Flaute bei den Abnehmern
Ähnlich aufschlussreich sind die vom bekannten US-Marktforscher IDC vorgelegten Zahlen für die Haupt-Abnehmerindustrien der Halbleiterhersteller: die Anbieter von Smartphones und PCs (in allen ihren Spielarten). Im September prognostizierte IDC einen um 3,5% geringeren Umsatz von Smartphones in 2022 nach einem Boom-Wachstum um 6% im Jahr 2021. Eine Erholung um 5% sagt IDC für 2023 voraus. Auch die PC-Verkäufe erreichten in 2020 und 2021 als Folge der weltweiten Corona-bedingten Lockdown- und Home-Office-Regulationen zweistellige Zuwachsraten. Für 2022 sieht IDC hier einen Rückgang der Umsätze um 8,2%, gefolgt von einer anämischen Erholung von 1% im nächsten Jahr.
Damit nähert sich die konjunkturelle Situation der Halbleiterumsätze exakt dem vom britischen Tech-Analysten Malcolm Penn von Future Horizons seit Beginn des Jahres vorausgesagten Szenario. Penn gilt als notorischer Pessimist der Lage - doch dieses Mal hat er es genau getroffen. Denn der sequenzielle Abfall des Marktes um die nun von der SIA gemeldeten 6,3% ist sogar größer als die von ihm genannten 6,2%. Penn hatte außerdem einen weltweiten 3Q-Umsatz von 144 Mrd. Dollar prognostiziert - etwas mehr als die aktuelle Zahl des WSTS.
Das Ranking der weltweiten Halbleiterhersteller und deren Verschiebungen im Lichte dieser konjunkturellen Entwicklungen zeigt die vom US-Analysten Semiconductor Insights ermittelte Aufstellung (Tabelle 2).

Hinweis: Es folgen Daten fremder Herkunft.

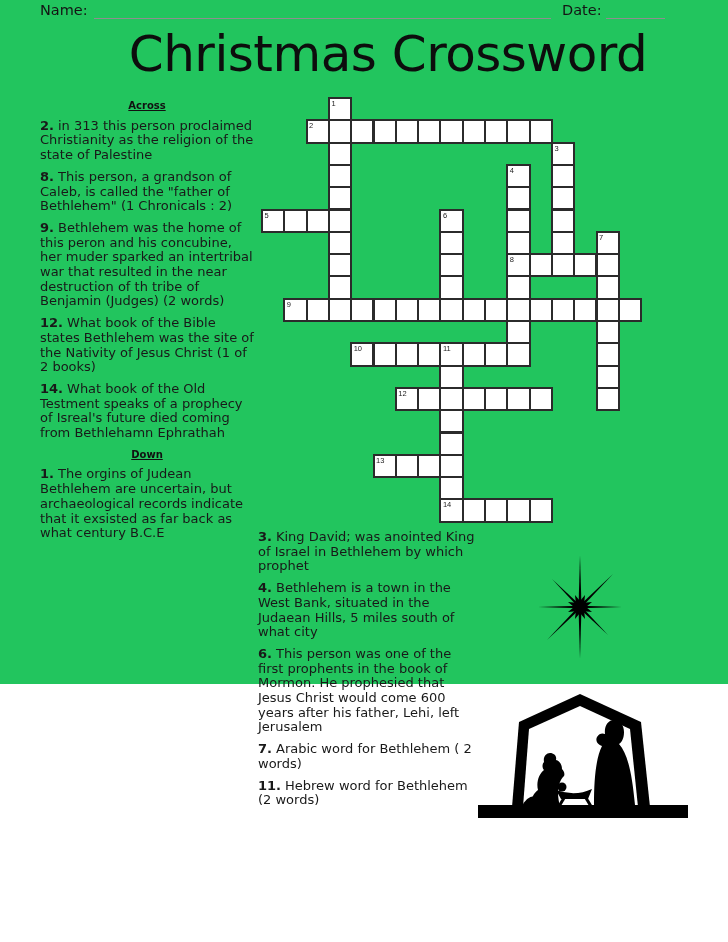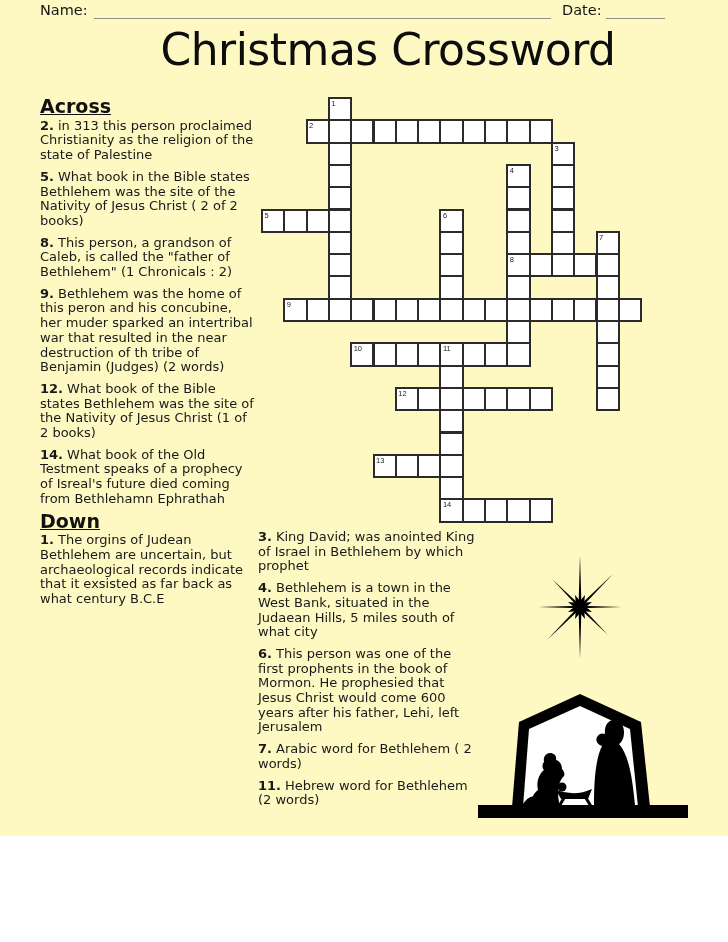--- a/index.html
+++ b/index.html
@@ -1,43 +1,43 @@
 <!DOCTYPE html>
 <html><head>
 <meta charset="utf-8">
 <style>
   html, body { margin:0; padding:0; }
   body {
     width:728px; height:942px; background:#ffffff; overflow:hidden;
     font-family:"DejaVu Sans","Liberation Sans",sans-serif; color:#1c1c1c;
   }
-  .page { position:relative; width:728px; height:836px; background:#fef9c3; }
+  .page { position:relative; width:728px; height:684px; background:#22c55e; }
 
   
   .top-label { position:absolute; top:2px; font-size:14.5px; color:#141414; }
   .blank-line { position:absolute; top:2px; height:16px; border-bottom:1.6px solid #8f8f8f; }
   #name-label { left:40px; }
   #name-line  { left:94px;  width:457px; }
   #date-label { left:562px; }
   #date-line  { left:606px; width:59px; }
 
   
   h1.title {
     position:absolute; top:24px; left:0; right:0; margin:0;
-    text-align:center; font-size:44px; font-weight:normal;
+    text-align:center; font-size:50px; font-weight:normal;
     letter-spacing:-0.5px; color:#0d0d0d; line-height:1.2;padding-left:48px;
   }
 
   
   .clue-col { position:absolute; font-size:13px; line-height:14.7px; color:#191919; }
   #left-col  { left:40px;  top:99px;  width:214px; }
   #right-col { left:258px; top:530px; width:222px; }
   .clue-heading {
-    font-weight:bold; font-size:19px; text-decoration:underline;
-    margin:0 0 5px 0; color:#111;
+    font-weight:bold; font-size:10px; text-decoration:underline;
+    margin:0 0 5px 0; color:#111;text-align:center;
   }
   .clue-heading.down { margin-top:3px; }
   p.clue { margin:0 0 7px 0; }
   .cnum { font-weight:bold; margin-right:4px; }
 
   
   #grid { position:absolute; left:261px; top:97px; }
   .cw-cell {
     position:absolute; width:24.3px; height:24.3px; box-sizing:border-box;
     border:2px solid #2b2b2b; background:#ffffff;
@@ -182,21 +182,20 @@
       <div class="cw-cell" style="left: 156.1px; top: 356.8px;"></div>
       <div class="cw-cell" style="left: 200.7px; top: 401.4px;"></div>
       <div class="cw-cell" style="left: 223px; top: 401.4px;"></div>
       <div class="cw-cell" style="left: 245.3px; top: 401.4px;"></div>
       <div class="cw-cell" style="left: 267.6px; top: 401.4px;"></div>
     </div>
 
   <div id="left-col" class="clue-col">
     <div class="clue-heading">Across</div>
     <p class="clue"><span class="cnum">2.</span><span>in 313 this person proclaimed Christianity as the religion of the state of Palestine</span></p>
-    <p class="clue"><span class="cnum">5.</span><span>What book in the Bible states Bethlehem was the site of the Nativity of Jesus Christ ( 2 of 2 books)</span></p>
     <p class="clue"><span class="cnum">8.</span><span>This person, a grandson of Caleb, is called the "father of Bethlehem" (1 Chronicals : 2)</span></p>
     <p class="clue"><span class="cnum">9.</span><span>Bethlehem was the home of this peron and his concubine, her muder sparked an intertribal war that resulted in the near destruction of th tribe of Benjamin (Judges) (2 words)</span></p>
     <p class="clue"><span class="cnum">12.</span><span>What book of the Bible states Bethlehem was the site of the Nativity of Jesus Christ (1 of 2 books)</span></p>
     <p class="clue"><span class="cnum">14.</span><span>What book of the Old Testment speaks of a prophecy of Isreal's future died coming from Bethlehamn Ephrathah</span></p>
     <div class="clue-heading down">Down</div>
     <p class="clue"><span class="cnum">1.</span><span>The orgins of Judean Bethlehem are uncertain, but archaeological records indicate that it exsisted as far back as what century B.C.E</span></p>
   </div>
 
   <div id="right-col" class="clue-col">
     <p class="clue"><span class="cnum">3.</span><span>King David; was anointed King of Israel in Bethlehem by which prophet</span></p>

Gegentrend: Steigende Wafer-Auslieferungen
Einen starken Kontrast zu diesen eher negativen Einschätzungen der Halbleitermärkte bildet übrigens die soeben vom US-Verband SEMI publizierte Übersicht der Auslieferungen von Siliziumwafern für die Chipherstellung (Tabelle 3)
Sie ist quantifiziert als Größe deren Gesamtfläche in Quadratzoll (square inches). Laut der SEMI Silicon Manufacturers Group (SMG) erreichte sie im dritten Quartal 2022 insgesamt 3 741 MSI (million square inches). Im Vergleich zum Vorjahresquartal 2021 ist das ein Anstieg um 2,5% (3 649 MSI). “Während die Halbleiterindustrie makroökonomischen Gegenwind verspürt, zeigt die die Silizium-Industrie von Quartal zu Quartal weiterhin ein stetiges Wachstum", sagt Anna-Riikka Vuorikari-Antikainen, Chairman der SEMI SMG. “Da die Siliziumwafer eine fundamentale Rolle in dieser zyklischen Industrie spielen, bleiben wir zuversichtlich über das langfristige Wachstum."